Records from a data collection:
========================================================================
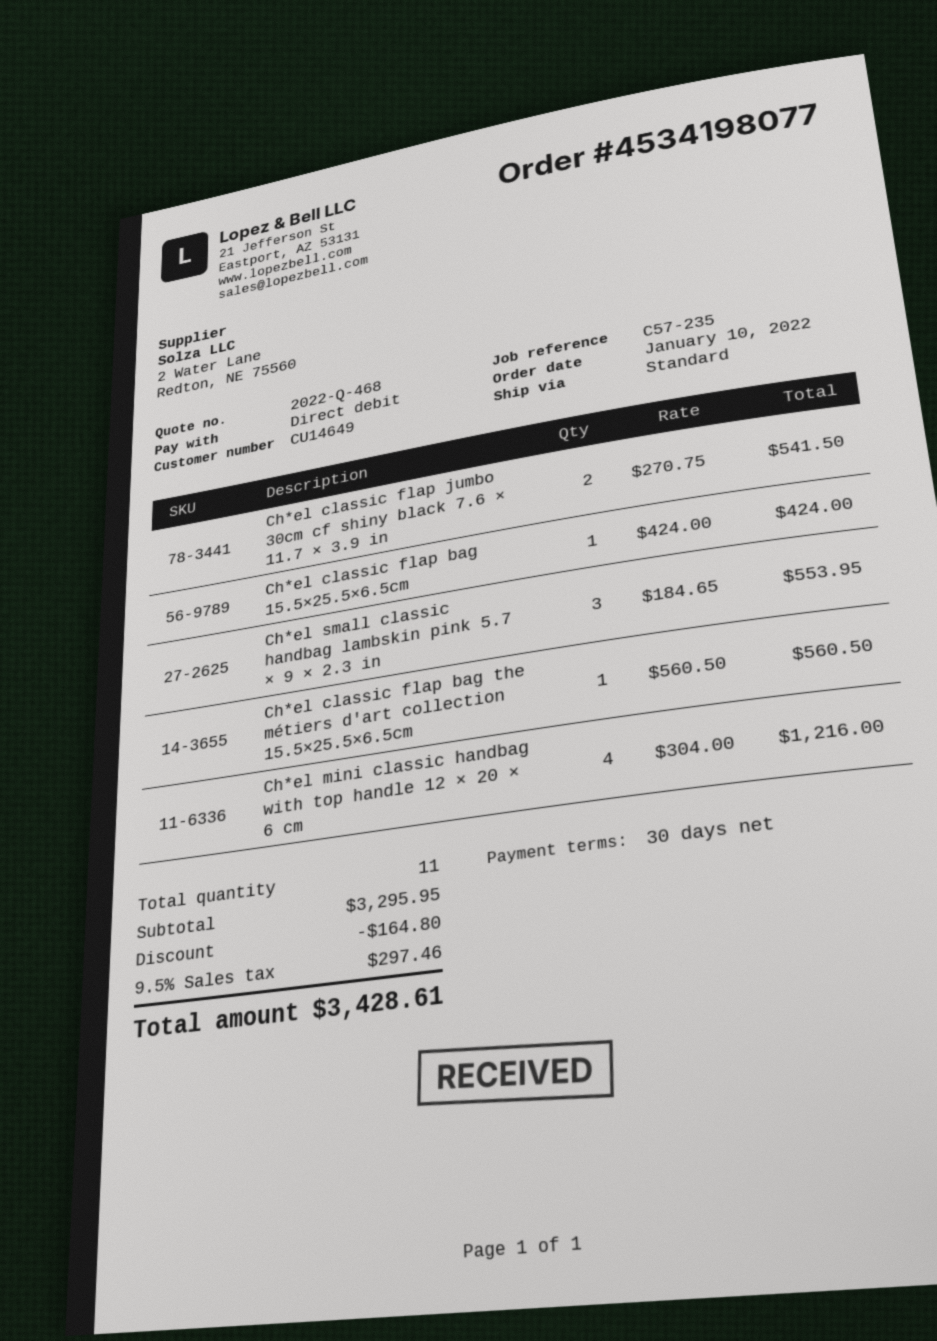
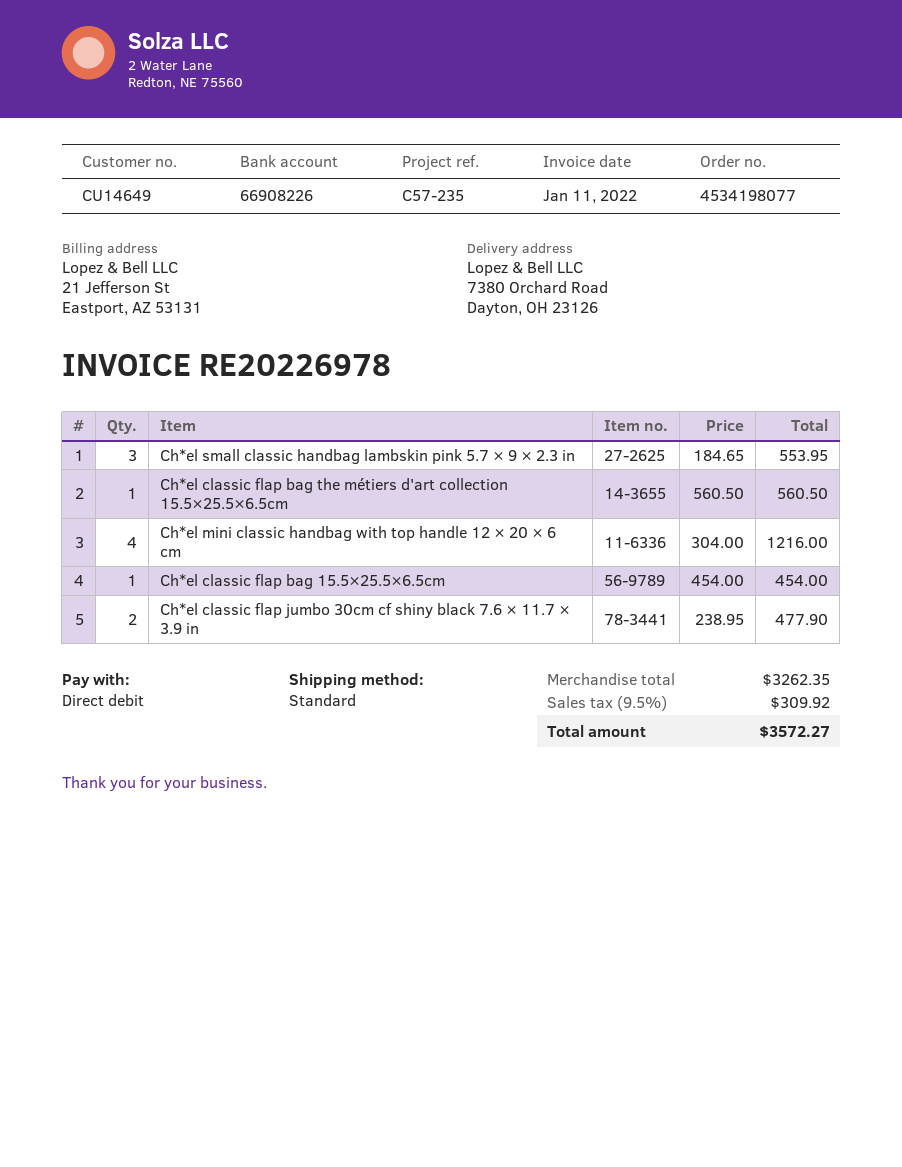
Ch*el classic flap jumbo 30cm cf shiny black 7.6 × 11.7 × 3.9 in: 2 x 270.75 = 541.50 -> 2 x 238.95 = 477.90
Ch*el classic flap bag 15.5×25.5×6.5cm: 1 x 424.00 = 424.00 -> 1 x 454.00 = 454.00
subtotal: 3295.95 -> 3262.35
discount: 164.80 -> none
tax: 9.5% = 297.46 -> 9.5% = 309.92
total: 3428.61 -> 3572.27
========================================================================
About this task
Looking at the records above, which lines contain "flap"? Copy those lines.

Final answer
Ch*el classic flap jumbo 30cm cf shiny black 7.6 × 11.7 × 3.9 in: 2 x 270.75 = 541.50 -> 2 x 238.95 = 477.90
Ch*el classic flap bag 15.5×25.5×6.5cm: 1 x 424.00 = 424.00 -> 1 x 454.00 = 454.00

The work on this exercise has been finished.